**Activity:** The data below holds the lines to copy: everything from the line containing "Gaucher Mizuno JPX" to the line containing "total: 6845.22 -> 5209.24", both ends included, set down exactly.

**Provided material:**
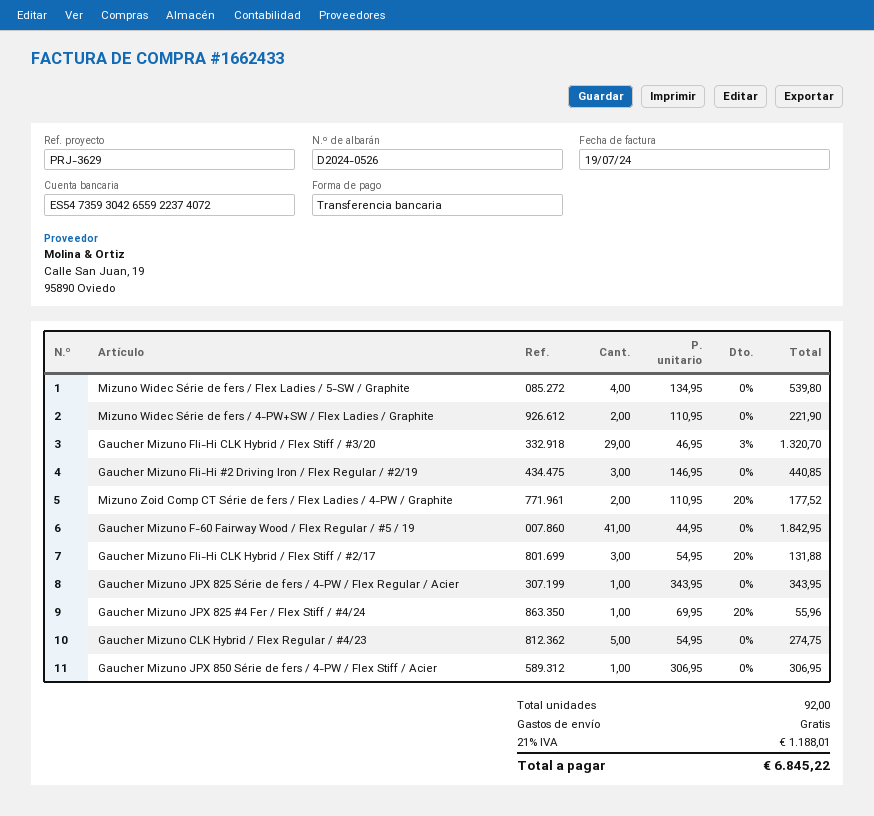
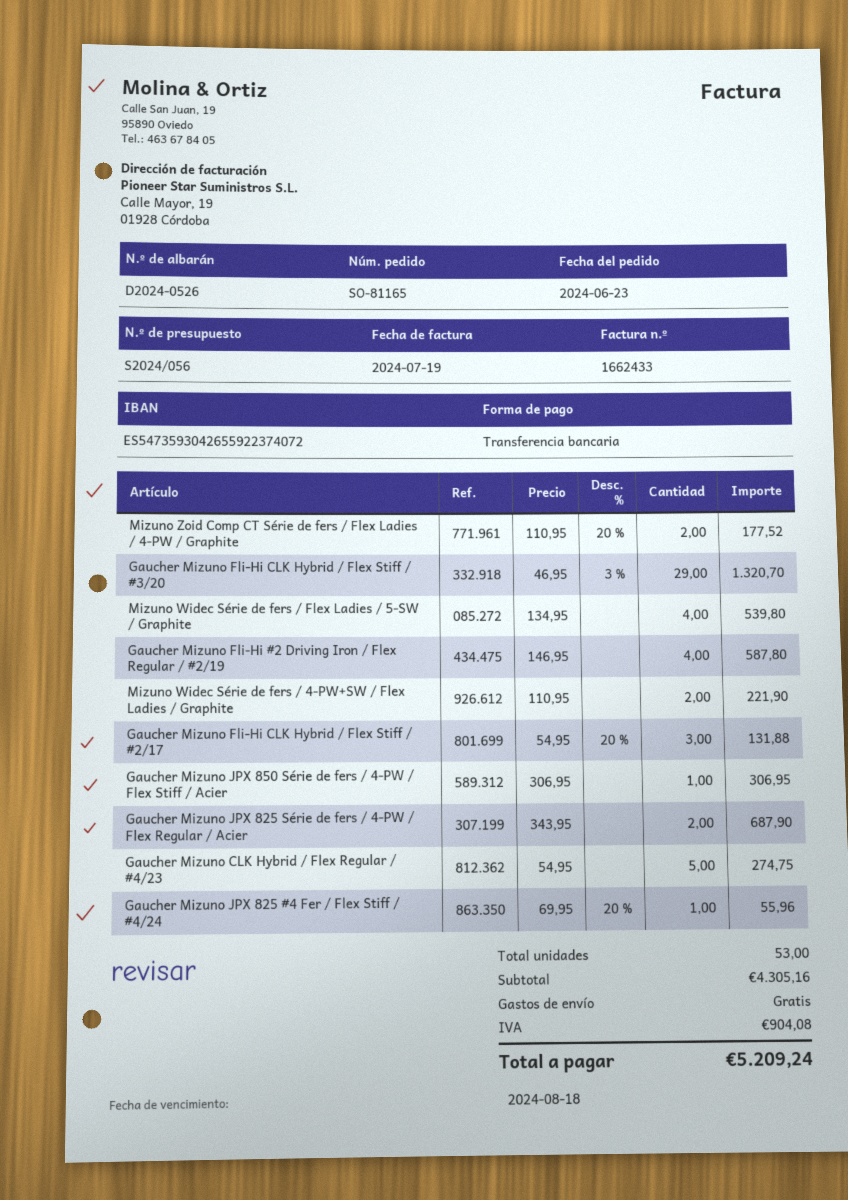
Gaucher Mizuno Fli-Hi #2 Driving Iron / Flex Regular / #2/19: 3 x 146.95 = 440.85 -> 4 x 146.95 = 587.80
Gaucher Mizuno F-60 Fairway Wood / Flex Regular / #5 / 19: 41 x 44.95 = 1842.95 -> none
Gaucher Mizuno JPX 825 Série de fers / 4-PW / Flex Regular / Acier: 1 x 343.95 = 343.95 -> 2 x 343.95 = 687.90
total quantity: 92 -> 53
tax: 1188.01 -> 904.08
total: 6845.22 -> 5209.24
--
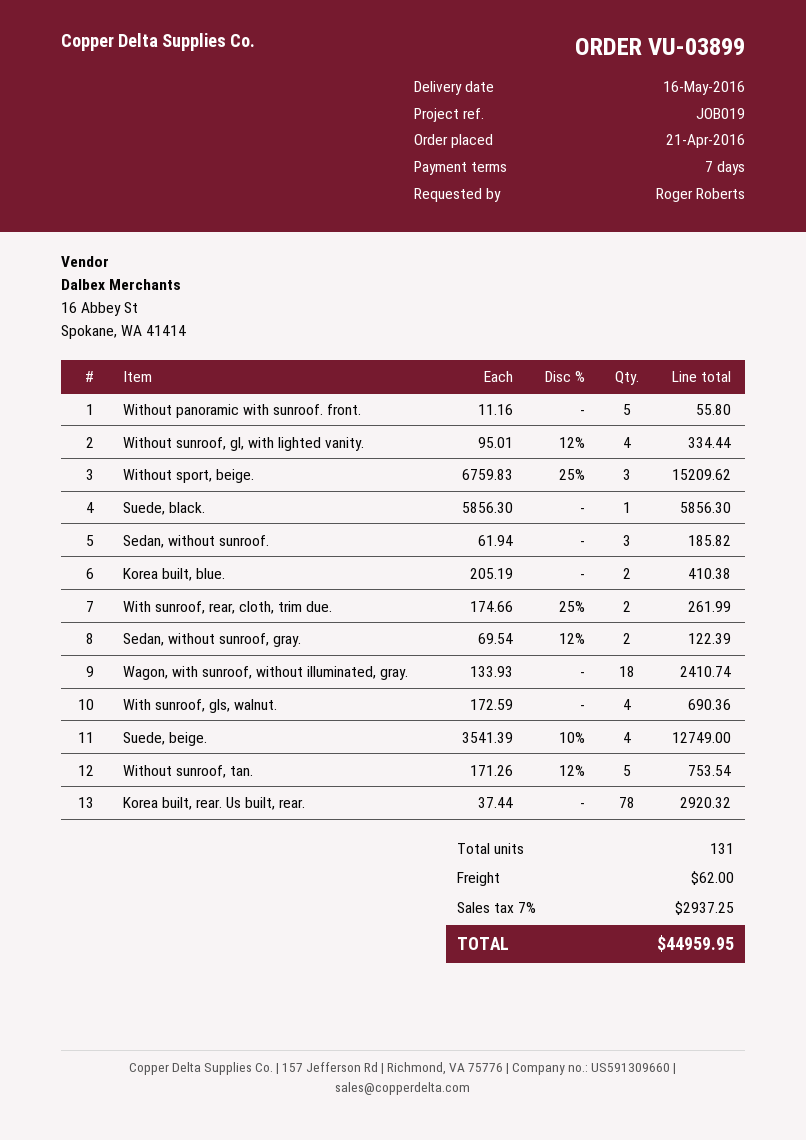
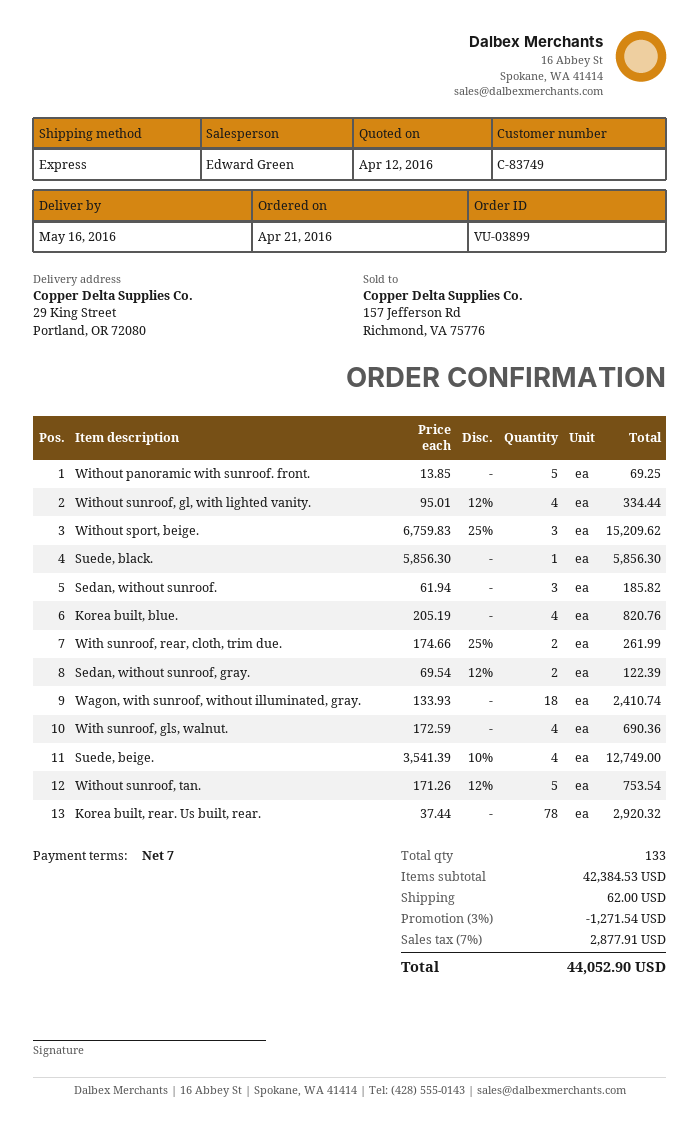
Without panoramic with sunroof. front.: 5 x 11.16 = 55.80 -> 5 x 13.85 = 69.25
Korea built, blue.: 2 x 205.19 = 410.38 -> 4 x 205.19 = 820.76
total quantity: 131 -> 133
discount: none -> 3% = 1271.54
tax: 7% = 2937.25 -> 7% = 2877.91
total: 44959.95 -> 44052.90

**Task response:**
Gaucher Mizuno JPX 825 Série de fers / 4-PW / Flex Regular / Acier: 1 x 343.95 = 343.95 -> 2 x 343.95 = 687.90
total quantity: 92 -> 53
tax: 1188.01 -> 904.08
total: 6845.22 -> 5209.24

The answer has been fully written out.